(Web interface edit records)
· · · ·
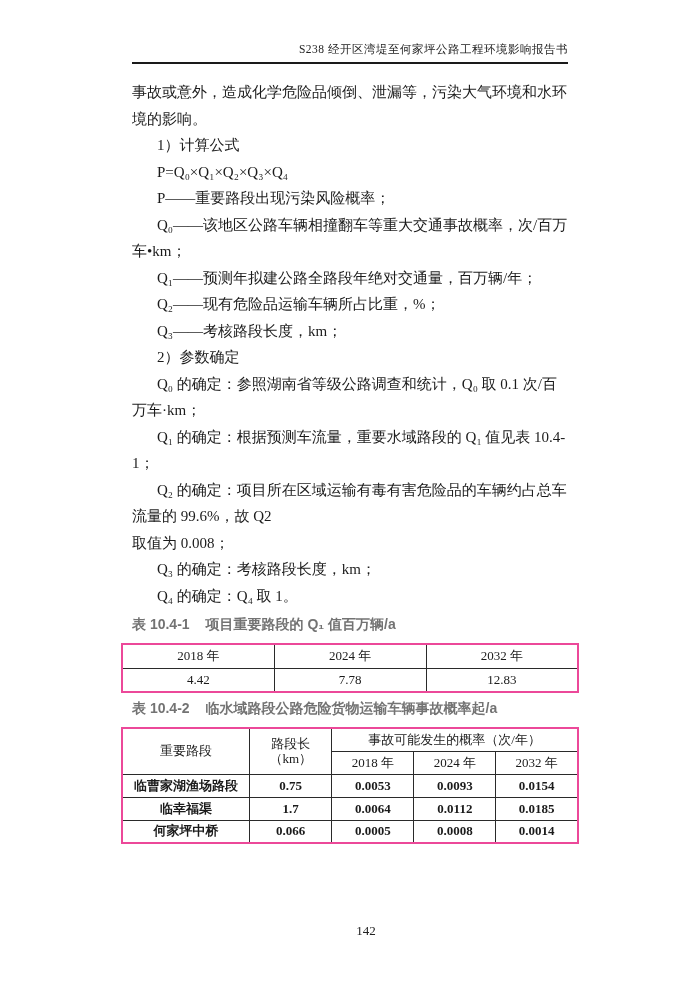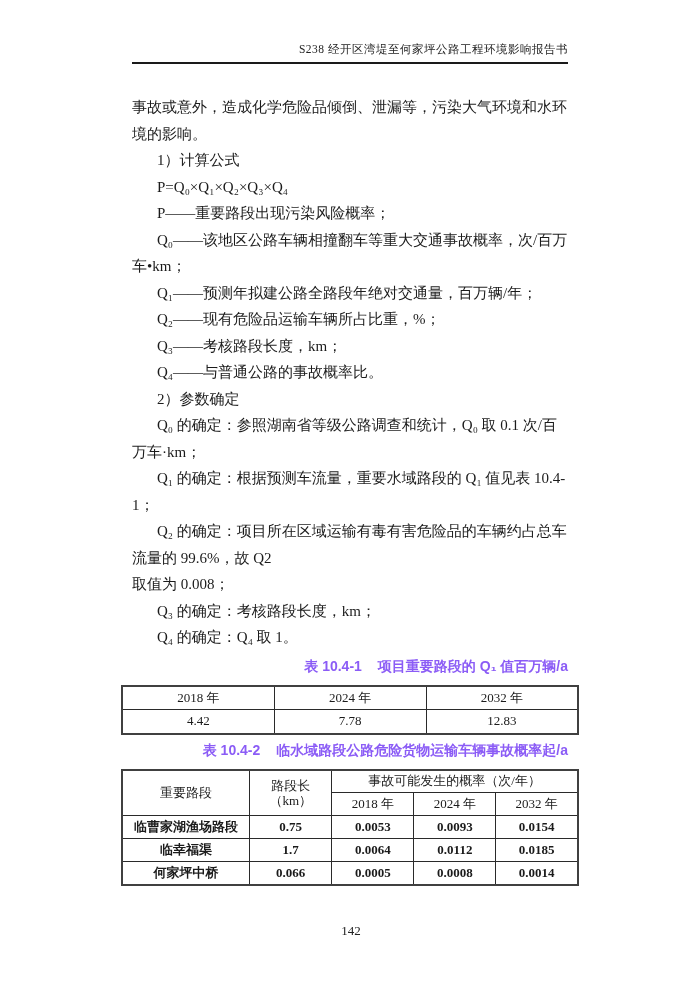--- a/index.html
+++ b/index.html
@@ -26,7 +26,7 @@
     margin: 5px 84px 0 84px;
     border-bottom: 2.5px solid #1a1a1a;
   }
-  .content { padding: 30px 84px 0 84px; }
+  .content { padding: 15px 84px 0 84px; }
   .line {
     font-size: 15px;
     line-height: 26.5px;

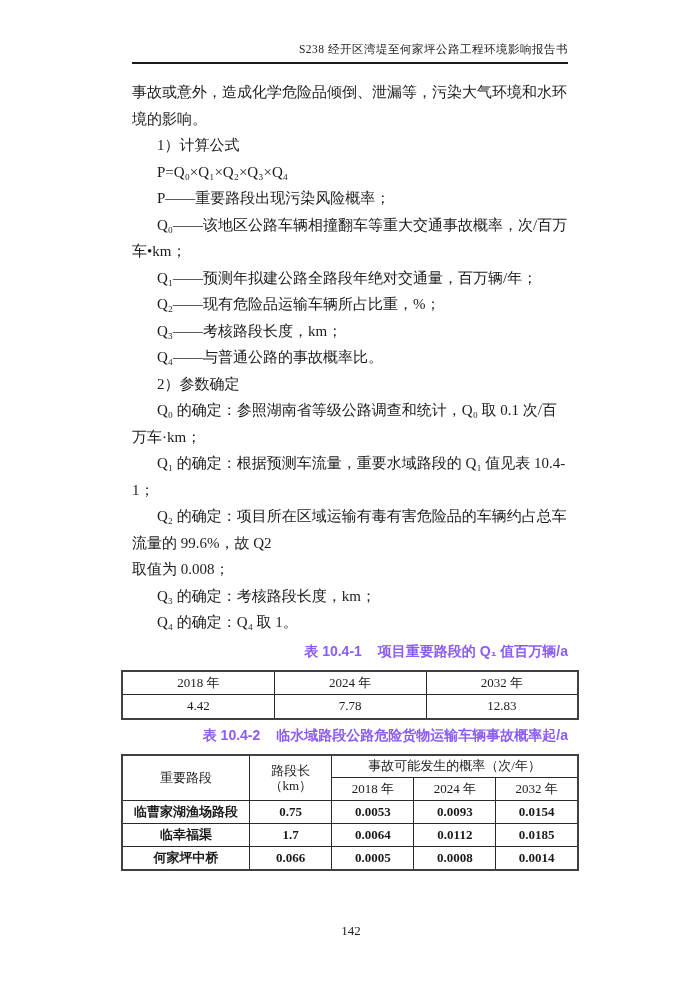--- a/index.html
+++ b/index.html
@@ -96,7 +96,6 @@
     <p class="line indent">Q₁——预测年拟建公路全路段年绝对交通量，百万辆/年；</p>
     <p class="line indent">Q₂——现有危险品运输车辆所占比重，%；</p>
     <p class="line indent">Q₃——考核路段长度，km；</p>
-    <p class="line indent">Q₄——与普通公路的事故概率比。</p>
     <p class="line indent">2）参数确定</p>
     <p class="line indent">Q₀ 的确定：参照湖南省等级公路调查和统计，Q₀ 取 0.1 次/百万车·km；</p>
     <p class="line indent">Q₁ 的确定：根据预测车流量，重要水域路段的 Q₁ 值见表 10.4-1；</p>

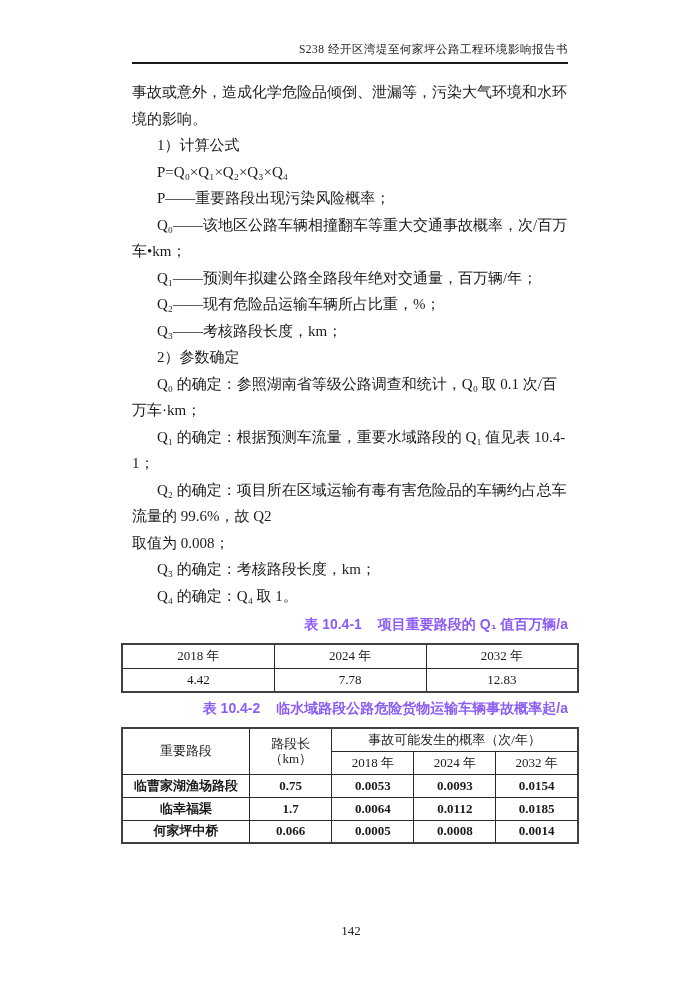--- a/index.html
+++ b/index.html
@@ -35,11 +35,11 @@
   .indent { text-indent: 25px; }
   .wrap { white-space: pre-line; }
   .caption {
-    text-align: right;
+    text-align: left;
     font-weight: bold;
     font-size: 14px;
     font-family: "Liberation Sans", "DejaVu Sans", sans-serif;
-    color: #8b5cf6;
+    color: #737373;
     line-height: 26px;
     margin-top: 2px;
     margin-bottom: 6px;

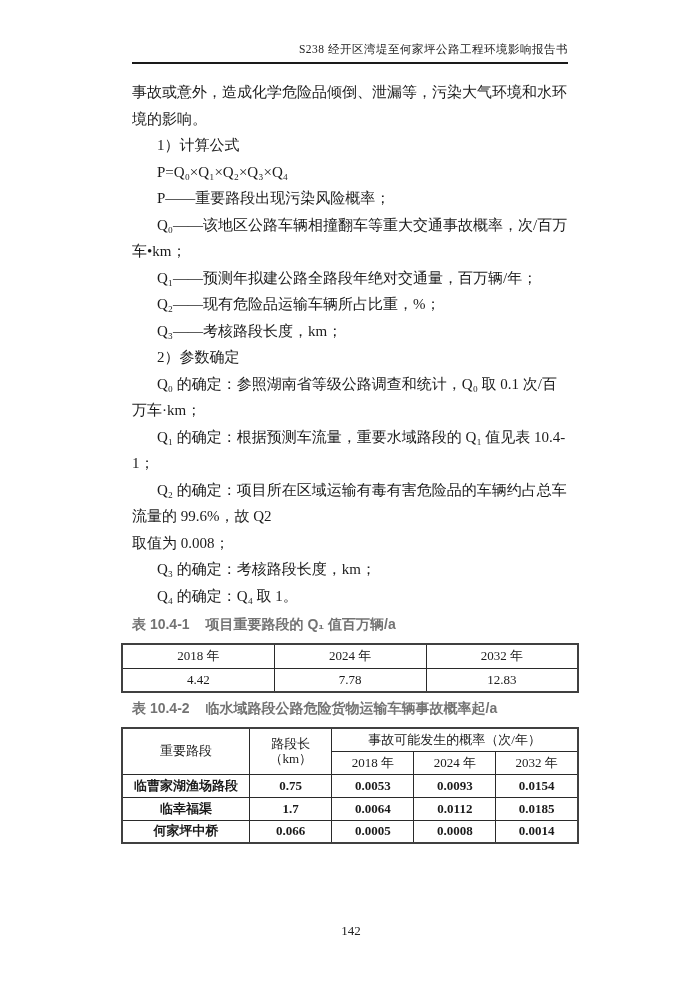--- a/index.html
+++ b/index.html
@@ -50,7 +50,7 @@
     table-layout: fixed;
     width: calc(100% + 22px);
     margin-left: -11px;
-    border: 2px solid #404040;
+    border: 2px solid #ec4899;
   }
   th, td {
     border: 1px solid #2a2a2a;

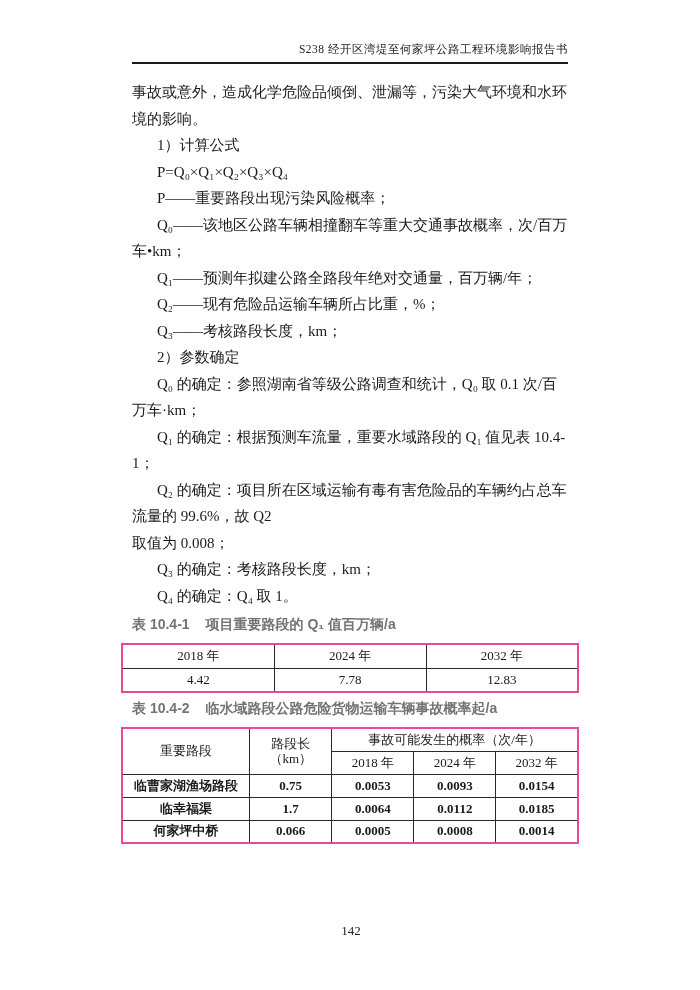--- a/index.html
+++ b/index.html
@@ -69,7 +69,7 @@
   .footer {
     position: absolute;
     bottom: 52px;
-    left: 1px;
+    left: 16px;
     width: 100%;
     text-align: center;
     font-size: 13px;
· · · ·
Aim of the task ->
Write out the records above exactly as they stand, leaving out every picture.

Solution for this task ->
--- a/index.html
+++ b/index.html
@@ -26,7 +26,7 @@
     margin: 5px 84px 0 84px;
     border-bottom: 2.5px solid #1a1a1a;
   }
-  .content { padding: 30px 84px 0 84px; }
+  .content { padding: 15px 84px 0 84px; }
   .line {
     font-size: 15px;
     line-height: 26.5px;

--- a/index.html
+++ b/index.html
@@ -96,7 +96,6 @@
     <p class="line indent">Q₁——预测年拟建公路全路段年绝对交通量，百万辆/年；</p>
     <p class="line indent">Q₂——现有危险品运输车辆所占比重，%；</p>
     <p class="line indent">Q₃——考核路段长度，km；</p>
-    <p class="line indent">Q₄——与普通公路的事故概率比。</p>
     <p class="line indent">2）参数确定</p>
     <p class="line indent">Q₀ 的确定：参照湖南省等级公路调查和统计，Q₀ 取 0.1 次/百万车·km；</p>
     <p class="line indent">Q₁ 的确定：根据预测车流量，重要水域路段的 Q₁ 值见表 10.4-1；</p>

--- a/index.html
+++ b/index.html
@@ -35,11 +35,11 @@
   .indent { text-indent: 25px; }
   .wrap { white-space: pre-line; }
   .caption {
-    text-align: right;
+    text-align: left;
     font-weight: bold;
     font-size: 14px;
     font-family: "Liberation Sans", "DejaVu Sans", sans-serif;
-    color: #8b5cf6;
+    color: #737373;
     line-height: 26px;
     margin-top: 2px;
     margin-bottom: 6px;

--- a/index.html
+++ b/index.html
@@ -50,7 +50,7 @@
     table-layout: fixed;
     width: calc(100% + 22px);
     margin-left: -11px;
-    border: 2px solid #404040;
+    border: 2px solid #ec4899;
   }
   th, td {
     border: 1px solid #2a2a2a;

--- a/index.html
+++ b/index.html
@@ -69,7 +69,7 @@
   .footer {
     position: absolute;
     bottom: 52px;
-    left: 1px;
+    left: 16px;
     width: 100%;
     text-align: center;
     font-size: 13px;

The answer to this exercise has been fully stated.